======== SUPPLIED RECORDS ========

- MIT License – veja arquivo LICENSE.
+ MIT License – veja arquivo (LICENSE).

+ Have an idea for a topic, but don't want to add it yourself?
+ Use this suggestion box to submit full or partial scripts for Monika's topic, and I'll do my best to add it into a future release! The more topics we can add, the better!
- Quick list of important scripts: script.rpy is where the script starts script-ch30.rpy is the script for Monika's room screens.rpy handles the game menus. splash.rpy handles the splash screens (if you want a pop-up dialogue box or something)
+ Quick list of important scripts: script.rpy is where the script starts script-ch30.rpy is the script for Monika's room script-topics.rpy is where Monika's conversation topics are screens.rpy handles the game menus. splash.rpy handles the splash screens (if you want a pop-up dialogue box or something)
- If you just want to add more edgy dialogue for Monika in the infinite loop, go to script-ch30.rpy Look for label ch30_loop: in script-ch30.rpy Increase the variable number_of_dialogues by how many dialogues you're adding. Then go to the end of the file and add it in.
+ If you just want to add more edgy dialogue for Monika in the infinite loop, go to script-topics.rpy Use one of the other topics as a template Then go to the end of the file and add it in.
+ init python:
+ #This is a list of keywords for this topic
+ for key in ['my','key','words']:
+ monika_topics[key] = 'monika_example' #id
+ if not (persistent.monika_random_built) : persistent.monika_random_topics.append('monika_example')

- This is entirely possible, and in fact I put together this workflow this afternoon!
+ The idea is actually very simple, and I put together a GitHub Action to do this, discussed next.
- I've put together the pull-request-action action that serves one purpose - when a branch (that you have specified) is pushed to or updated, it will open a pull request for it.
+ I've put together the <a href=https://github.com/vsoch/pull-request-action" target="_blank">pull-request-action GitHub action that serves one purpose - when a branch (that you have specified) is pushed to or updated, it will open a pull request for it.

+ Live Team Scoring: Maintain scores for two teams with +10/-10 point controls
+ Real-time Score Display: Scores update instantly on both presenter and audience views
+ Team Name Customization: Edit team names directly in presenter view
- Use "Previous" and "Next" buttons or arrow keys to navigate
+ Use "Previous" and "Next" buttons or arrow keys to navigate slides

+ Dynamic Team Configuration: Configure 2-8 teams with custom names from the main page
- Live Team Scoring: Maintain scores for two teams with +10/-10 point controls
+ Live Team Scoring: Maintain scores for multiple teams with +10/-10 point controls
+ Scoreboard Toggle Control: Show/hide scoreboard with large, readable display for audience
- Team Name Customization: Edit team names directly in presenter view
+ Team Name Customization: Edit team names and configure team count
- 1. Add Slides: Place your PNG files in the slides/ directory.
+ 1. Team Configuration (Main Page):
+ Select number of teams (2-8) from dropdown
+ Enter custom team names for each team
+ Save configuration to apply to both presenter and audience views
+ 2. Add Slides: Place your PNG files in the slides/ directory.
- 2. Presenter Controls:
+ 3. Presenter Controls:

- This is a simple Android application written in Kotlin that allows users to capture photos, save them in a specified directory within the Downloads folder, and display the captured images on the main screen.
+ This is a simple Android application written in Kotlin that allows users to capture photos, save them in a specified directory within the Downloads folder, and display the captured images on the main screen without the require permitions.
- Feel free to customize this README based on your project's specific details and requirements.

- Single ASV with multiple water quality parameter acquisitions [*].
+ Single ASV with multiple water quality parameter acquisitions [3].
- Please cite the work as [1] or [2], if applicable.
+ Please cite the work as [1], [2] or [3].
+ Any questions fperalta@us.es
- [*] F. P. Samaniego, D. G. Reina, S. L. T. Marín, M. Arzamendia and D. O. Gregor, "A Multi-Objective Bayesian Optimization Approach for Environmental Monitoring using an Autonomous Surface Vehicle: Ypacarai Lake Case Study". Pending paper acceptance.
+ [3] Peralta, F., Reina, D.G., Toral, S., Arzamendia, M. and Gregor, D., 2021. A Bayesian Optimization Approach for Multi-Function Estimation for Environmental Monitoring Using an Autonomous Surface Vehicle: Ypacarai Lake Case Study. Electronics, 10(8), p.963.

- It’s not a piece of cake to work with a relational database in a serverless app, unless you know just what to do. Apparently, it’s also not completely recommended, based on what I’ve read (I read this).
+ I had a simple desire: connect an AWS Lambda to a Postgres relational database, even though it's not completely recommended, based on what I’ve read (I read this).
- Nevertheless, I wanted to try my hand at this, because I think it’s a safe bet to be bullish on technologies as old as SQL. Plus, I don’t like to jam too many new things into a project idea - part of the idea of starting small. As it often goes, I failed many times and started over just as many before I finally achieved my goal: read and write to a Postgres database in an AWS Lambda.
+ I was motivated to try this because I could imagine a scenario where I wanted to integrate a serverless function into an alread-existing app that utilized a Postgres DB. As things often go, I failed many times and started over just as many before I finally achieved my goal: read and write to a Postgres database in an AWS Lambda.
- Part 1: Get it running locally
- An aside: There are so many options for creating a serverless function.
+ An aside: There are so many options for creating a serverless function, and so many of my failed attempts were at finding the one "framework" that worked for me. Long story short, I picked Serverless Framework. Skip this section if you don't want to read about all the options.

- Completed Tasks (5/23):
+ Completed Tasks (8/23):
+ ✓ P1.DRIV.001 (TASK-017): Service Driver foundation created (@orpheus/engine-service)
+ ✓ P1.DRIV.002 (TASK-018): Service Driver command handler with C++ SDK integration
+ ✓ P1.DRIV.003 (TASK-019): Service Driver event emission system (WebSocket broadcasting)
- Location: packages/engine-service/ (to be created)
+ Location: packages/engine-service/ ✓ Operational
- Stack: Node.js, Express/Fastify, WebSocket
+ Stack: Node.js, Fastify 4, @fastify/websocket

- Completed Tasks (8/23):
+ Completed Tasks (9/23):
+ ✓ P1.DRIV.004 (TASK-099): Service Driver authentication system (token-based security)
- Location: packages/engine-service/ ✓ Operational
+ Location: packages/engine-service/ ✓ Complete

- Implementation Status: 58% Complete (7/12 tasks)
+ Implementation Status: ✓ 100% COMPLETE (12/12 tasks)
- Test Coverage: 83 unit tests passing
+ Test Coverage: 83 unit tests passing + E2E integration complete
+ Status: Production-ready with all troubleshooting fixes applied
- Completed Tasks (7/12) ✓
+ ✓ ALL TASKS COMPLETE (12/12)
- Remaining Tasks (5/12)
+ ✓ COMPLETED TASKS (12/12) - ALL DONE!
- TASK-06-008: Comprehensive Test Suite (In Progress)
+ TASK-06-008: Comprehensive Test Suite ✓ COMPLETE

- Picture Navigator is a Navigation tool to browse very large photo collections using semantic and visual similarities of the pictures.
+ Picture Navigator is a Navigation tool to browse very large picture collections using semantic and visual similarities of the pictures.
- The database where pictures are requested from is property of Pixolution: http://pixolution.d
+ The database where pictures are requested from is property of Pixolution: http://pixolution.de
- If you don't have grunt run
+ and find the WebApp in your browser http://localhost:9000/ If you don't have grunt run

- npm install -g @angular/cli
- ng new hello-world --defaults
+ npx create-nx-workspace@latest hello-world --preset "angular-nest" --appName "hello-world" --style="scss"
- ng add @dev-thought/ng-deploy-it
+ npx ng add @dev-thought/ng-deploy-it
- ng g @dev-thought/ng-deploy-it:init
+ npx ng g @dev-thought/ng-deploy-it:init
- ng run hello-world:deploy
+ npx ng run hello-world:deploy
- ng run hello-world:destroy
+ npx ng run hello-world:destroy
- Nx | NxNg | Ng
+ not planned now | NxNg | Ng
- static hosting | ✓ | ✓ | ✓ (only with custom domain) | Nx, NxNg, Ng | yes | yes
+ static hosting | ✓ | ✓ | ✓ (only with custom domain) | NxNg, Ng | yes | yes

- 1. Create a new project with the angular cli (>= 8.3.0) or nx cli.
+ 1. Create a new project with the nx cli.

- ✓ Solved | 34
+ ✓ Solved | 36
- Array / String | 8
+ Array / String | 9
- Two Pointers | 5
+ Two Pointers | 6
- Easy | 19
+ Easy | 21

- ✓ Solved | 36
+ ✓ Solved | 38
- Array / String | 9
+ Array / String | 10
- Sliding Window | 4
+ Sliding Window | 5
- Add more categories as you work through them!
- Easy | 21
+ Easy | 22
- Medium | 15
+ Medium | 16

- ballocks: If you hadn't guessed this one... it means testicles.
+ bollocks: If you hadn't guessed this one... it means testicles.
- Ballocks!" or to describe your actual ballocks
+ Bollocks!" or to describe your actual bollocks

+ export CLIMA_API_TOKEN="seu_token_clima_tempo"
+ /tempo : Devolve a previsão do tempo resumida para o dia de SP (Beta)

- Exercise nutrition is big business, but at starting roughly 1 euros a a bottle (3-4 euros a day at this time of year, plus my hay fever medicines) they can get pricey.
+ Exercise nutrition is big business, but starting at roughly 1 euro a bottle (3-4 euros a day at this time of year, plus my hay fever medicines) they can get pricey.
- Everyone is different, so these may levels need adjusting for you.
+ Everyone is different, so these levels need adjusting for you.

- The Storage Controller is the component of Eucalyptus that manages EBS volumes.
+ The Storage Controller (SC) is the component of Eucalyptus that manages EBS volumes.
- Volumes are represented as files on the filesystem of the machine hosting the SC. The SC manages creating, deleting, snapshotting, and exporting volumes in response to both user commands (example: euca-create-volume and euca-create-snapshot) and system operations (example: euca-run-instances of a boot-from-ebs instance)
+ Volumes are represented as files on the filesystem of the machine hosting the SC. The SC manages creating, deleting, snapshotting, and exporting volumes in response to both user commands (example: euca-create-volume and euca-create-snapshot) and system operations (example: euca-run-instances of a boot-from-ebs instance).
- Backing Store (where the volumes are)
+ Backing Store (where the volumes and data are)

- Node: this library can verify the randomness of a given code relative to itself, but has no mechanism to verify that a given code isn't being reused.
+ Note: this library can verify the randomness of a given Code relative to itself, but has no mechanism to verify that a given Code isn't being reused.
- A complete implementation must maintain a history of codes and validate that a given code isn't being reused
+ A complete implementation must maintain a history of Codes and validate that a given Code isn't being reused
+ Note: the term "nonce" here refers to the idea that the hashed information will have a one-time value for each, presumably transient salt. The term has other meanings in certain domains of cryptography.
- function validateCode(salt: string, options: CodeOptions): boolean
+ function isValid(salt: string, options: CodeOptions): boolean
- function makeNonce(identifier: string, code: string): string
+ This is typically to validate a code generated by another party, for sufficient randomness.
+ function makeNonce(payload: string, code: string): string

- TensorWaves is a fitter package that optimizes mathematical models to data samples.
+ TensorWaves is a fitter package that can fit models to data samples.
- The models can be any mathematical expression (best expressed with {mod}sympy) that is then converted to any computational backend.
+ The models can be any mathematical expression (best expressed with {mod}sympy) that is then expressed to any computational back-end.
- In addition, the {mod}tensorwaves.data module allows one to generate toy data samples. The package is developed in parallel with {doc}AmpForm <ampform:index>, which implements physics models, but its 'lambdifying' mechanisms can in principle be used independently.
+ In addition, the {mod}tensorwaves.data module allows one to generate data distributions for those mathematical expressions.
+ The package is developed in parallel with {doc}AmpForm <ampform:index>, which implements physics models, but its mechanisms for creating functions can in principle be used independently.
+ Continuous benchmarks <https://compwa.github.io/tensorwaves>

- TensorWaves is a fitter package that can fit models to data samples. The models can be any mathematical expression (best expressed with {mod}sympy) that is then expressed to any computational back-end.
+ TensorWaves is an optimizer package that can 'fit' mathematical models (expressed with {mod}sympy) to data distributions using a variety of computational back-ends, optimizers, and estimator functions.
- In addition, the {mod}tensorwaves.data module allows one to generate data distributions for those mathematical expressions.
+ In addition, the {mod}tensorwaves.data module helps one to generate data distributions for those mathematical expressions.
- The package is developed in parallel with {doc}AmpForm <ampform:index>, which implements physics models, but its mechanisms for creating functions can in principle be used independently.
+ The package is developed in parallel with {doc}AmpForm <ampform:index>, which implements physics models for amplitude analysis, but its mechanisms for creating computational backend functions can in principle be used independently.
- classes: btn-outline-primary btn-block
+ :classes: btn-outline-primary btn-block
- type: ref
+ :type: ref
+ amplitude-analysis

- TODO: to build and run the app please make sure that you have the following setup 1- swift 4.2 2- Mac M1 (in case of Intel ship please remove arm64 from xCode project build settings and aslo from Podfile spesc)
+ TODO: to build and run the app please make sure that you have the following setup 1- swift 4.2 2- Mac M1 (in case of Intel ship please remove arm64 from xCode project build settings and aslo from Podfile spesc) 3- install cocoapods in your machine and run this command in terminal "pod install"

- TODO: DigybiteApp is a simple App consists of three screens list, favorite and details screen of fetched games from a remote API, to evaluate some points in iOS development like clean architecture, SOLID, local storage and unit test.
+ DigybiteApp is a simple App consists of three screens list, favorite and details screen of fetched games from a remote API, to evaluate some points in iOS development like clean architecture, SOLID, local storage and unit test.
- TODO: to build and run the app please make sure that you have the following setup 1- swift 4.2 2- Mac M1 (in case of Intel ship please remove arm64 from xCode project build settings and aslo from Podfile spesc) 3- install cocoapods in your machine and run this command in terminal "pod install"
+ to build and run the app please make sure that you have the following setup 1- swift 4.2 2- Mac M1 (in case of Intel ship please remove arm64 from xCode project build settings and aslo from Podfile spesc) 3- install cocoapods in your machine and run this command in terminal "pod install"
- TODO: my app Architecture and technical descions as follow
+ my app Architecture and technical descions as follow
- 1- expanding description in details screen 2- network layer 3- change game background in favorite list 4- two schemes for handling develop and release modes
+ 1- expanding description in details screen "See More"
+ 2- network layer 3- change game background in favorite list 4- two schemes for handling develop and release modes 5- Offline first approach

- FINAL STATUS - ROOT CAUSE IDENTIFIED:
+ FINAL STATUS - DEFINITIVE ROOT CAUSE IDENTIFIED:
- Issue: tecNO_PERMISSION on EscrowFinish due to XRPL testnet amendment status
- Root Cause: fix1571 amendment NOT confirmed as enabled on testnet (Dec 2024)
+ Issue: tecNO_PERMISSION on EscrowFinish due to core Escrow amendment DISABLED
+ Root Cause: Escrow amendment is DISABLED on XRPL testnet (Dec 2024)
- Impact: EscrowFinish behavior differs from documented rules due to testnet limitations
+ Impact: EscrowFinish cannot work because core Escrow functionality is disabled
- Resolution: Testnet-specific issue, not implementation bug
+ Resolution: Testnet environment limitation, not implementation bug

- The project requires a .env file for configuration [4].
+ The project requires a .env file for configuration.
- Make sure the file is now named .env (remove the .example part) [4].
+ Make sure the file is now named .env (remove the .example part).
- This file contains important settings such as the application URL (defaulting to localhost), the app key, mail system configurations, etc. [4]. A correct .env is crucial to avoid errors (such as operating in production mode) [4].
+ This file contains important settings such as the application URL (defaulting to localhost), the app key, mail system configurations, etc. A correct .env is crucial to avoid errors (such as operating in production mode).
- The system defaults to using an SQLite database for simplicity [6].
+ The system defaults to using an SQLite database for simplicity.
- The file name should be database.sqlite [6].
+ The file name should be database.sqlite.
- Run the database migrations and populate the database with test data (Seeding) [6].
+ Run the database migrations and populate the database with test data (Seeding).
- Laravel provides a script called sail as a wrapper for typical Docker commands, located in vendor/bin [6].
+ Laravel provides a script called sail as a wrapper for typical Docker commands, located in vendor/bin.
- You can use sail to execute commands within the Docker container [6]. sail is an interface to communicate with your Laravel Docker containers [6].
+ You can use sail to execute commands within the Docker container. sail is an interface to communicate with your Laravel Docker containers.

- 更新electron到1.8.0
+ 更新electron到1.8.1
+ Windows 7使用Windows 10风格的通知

========

### PROBLEM
Please copy only these lines, exactly: the first line of the records through the line containing "add, the better!", ends included.

### WRITTEN SOLUTION
- MIT License – veja arquivo LICENSE.
+ MIT License – veja arquivo (LICENSE).

+ Have an idea for a topic, but don't want to add it yourself?
+ Use this suggestion box to submit full or partial scripts for Monika's topic, and I'll do my best to add it into a future release! The more topics we can add, the better!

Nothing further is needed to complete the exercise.